Wouldn't that be nice! I may have a jaded view, but I think marketing and such have a stronger effect when it comes to mass adoption.

I really agree though that more committers and good code quality are important for a community-driven project.

This might seem funny, but I don't agree that good documentation attracts more committers. If people can stay distanced from the project and be only a consumer and not a collaborator, many will just do that and not see the value in learning more about the software or contributing to it.

This is not so say that Ofbiz documentation is bad. It's just not as good
(read that complete) as it could be with a few policy changes.

Policy changes? You mean don't accept contributions without full documentation?

No thanks, I'd like OFBiz contributions to increase, not decrease.

Are you saying you'd rather this feature did NOT exist, than to exist with documentation that doesn't meet your standards? BTW, my opinion on docs: forget them, they are slow and in efficient, I want to look at the XSD file and see what exists as it's way faster and usually my XML editor looks up the options and their in-line docs for me.

And where do you see yourself in this picture Skip? A critic and user who is outside the community and can help most effectively by complaining?

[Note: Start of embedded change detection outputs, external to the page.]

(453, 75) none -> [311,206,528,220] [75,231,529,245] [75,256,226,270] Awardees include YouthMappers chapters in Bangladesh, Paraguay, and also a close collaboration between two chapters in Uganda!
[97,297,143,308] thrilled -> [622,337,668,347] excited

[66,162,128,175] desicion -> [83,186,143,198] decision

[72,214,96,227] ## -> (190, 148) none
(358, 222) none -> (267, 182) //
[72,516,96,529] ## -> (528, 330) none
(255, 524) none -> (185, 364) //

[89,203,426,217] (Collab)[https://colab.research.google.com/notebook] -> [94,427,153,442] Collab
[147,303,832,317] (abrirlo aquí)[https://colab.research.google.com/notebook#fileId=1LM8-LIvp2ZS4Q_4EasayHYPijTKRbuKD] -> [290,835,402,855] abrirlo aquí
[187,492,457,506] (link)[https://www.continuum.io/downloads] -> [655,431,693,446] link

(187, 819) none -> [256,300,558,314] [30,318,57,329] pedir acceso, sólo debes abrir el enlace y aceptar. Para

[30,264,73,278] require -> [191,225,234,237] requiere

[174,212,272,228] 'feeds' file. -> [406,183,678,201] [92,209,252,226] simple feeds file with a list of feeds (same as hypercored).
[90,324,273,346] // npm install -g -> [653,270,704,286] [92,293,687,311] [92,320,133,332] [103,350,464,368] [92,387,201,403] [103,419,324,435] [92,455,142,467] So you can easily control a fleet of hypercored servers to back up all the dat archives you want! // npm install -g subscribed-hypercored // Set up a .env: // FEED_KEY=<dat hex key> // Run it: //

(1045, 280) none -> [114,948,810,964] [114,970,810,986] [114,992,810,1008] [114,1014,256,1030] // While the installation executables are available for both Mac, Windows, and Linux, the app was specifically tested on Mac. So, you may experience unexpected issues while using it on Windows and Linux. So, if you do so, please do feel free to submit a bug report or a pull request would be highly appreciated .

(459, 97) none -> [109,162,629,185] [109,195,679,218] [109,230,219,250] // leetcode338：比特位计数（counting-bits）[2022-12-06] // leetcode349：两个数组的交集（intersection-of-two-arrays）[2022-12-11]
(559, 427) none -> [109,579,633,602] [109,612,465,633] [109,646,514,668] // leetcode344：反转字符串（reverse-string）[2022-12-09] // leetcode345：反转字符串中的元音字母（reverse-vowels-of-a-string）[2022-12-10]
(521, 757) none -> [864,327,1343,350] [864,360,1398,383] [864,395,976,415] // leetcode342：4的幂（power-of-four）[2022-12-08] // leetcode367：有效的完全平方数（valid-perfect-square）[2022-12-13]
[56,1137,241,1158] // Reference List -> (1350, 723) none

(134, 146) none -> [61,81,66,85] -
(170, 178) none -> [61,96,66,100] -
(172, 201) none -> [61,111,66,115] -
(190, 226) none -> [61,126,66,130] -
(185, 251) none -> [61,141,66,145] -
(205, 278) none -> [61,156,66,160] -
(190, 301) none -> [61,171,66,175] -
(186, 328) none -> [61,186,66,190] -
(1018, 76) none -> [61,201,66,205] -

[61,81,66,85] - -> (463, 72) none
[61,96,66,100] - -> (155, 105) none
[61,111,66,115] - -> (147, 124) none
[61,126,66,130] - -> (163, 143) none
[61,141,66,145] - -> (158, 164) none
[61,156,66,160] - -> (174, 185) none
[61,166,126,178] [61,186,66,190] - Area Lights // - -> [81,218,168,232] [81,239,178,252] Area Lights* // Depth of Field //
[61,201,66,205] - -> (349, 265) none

Something else?

How do the people behave who are contributor-users of OFBiz, ie the ones that have created all the stuff you are complaining about?

If I had $50 million in the bank and wanted to create something like you are dreaming about then maybe it would exist... but it's not that way... I'm just a broke programmer and business analyst working with others to create something that is cool and useful for all of us involved, and as unencumbered as possible so that it remains that way and makes a difference in the world.

Nothing personal about you, BTW, lots of people misunderstand what a community-driven software project means. I think it's mostly because of the mountains of manure that "open source" companies push on the world, ie the ones with traditionally developed products that are partially open source (dual-licensed, etc, etc) for the sake of marketing.